Después de tres años de fructífero y duro trabajo, me atreví a mencionarle que lo que yo realmente ambicionaba era que me enseñase a proyectar puentes. ¡Dicho y hecho! Julio se encerró en su despacho y, al cabo de unas horas, me entregó unos planos dibujados de su puño y letra, con el tablero de un puente cuyo proyecto acababa de empezar, para que lo analizase y corrigiera, en caso necesario, con mis programas informáticos. Al cabo de, más o menos, un mes, tras muchas horas al día de ordenador, llegué a la conclusión de que no habría prácticamente nada que corregir.
De nuevo, aquello fue la constatación de algo asombroso: que Julio era capaz de pasar «directamente de las musas al teatro» en el momento de proyectar estructuras, dibujando los planos sin cálculos (realmente no sé si hizo algunos, ni en qué consistieron), pero con acierto.
Otra vez: «¡Yo quiero hacer eso!» Sin embargo, tras proyectar docenas de puentes y muchas otras estructuras, no he logrado aproximarme, ni de lejos, a aquello.
Hablábamos antes de la IA, algo que hoy todavía no es más que un estéril remedo que pasa por ser algo creativo, pero que aún no lo es. En realidad, consiste en hacer Mixed Copy/ Paste+Statistical Learning sobre bases de datos ingentes, pero sin aportar, en el fondo, ni un ápice de nuevo conocimiento.
El día —me atrevo a vaticinar que no será en las próximas décadas— en el que un algoritmo pase lo que podríamos denominar el «test de Turing sobre Ingeniería Estructural», esto es, hacer lo que Julio hizo aquella tarde, se extinguirá la participación humana en el proyecto de estructuras.
2018
Mantenemos una larga «conversación entre amigos» sobre el futuro de la ingeniería estructural.
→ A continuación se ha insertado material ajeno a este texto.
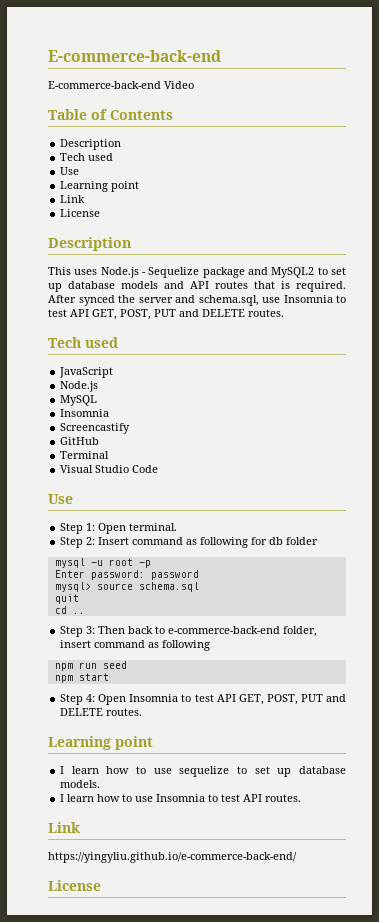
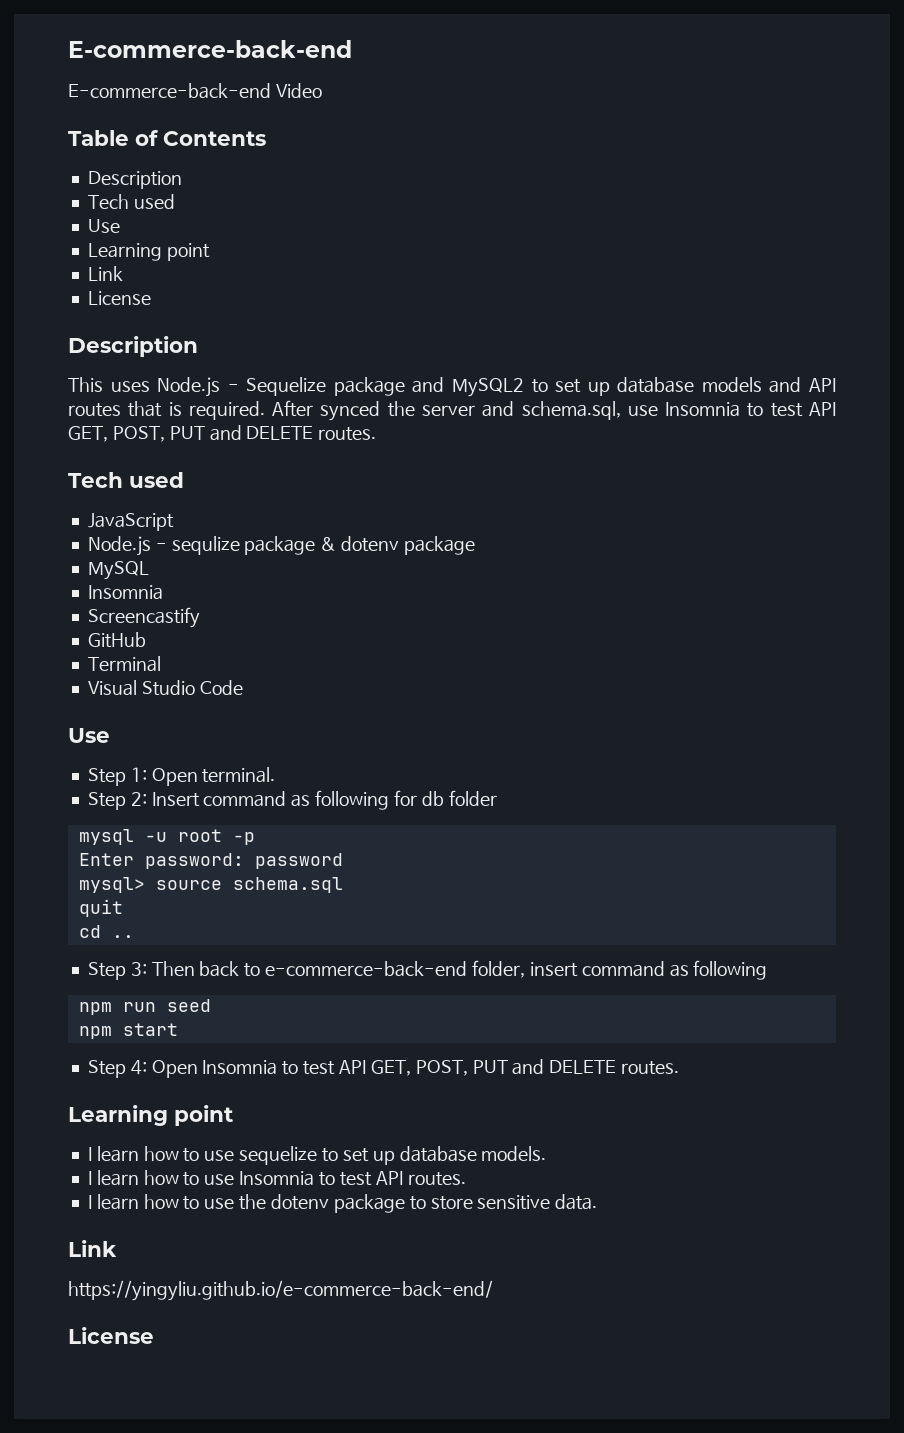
(99, 386) none -> [155,536,475,555] - sequlize package & dotenv package
(302, 798) none -> [87,1194,598,1213] // I learn how to use the dotenv package to store sensitive data.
Yo, profundamente enfadado con el sesgo de la docencia universitaria en el siglo XXI, tras haber visto en tiempo real el progresivo advenimiento a las aulas de una generación de universitarios sin capacidad de abstracción y con nulo espíritu crítico —salvo contadísimas excepciones—, y la implantación de criterios de selección de nuevos profesores numerarios sin la valoración de su práctica profesional. Y, en la práctica del proyecto, tras haber constatado la fosilización de los diseños estructurales, sin creación de nada conceptualmente nuevo, como en el siglo XX lo fueron el hormigón armado, luego el pretensado, las propias estructuras mixtas, los nuevos tipos estructurales de la edificación en altura y tantos otros diseños «creados de la nada». Hoy, con la regresiva Peer Review, tales creaciones quedarían en la papelera.
Julio me corrige, explicándome que hay que ser prudentes en las críticas sobre los cambios en la docencia universitaria, pues hubo conflictos similares en las escuelas de ingeniería en un determinado momento histórico, con severa repulsa de los ingenieros «constructores» contra la introducción de la Teoría de Estructuras en los planes de estudios. Pero fue de la suma de esta teoría y del espíritu constructor de donde salieron aquellas nuevas creaciones, concentradas en unas pocas décadas prodigiosas. Una lección de humildad que me hizo recapacitar.
Quién sabe, tal vez de la IA y del desprecio de los jóvenes ingenieros estructurales por los conocimientos teóricos —entendiendo por tales la intelección de las relaciones «profundas» y «aparentemente ocultas» entre causas y efectos— surjan, después de todo, nuevos paradigmas fecundos que den paso a construcciones originales e innovadoras. Si eso fuere realmente así, por sus frutos los conoceremos.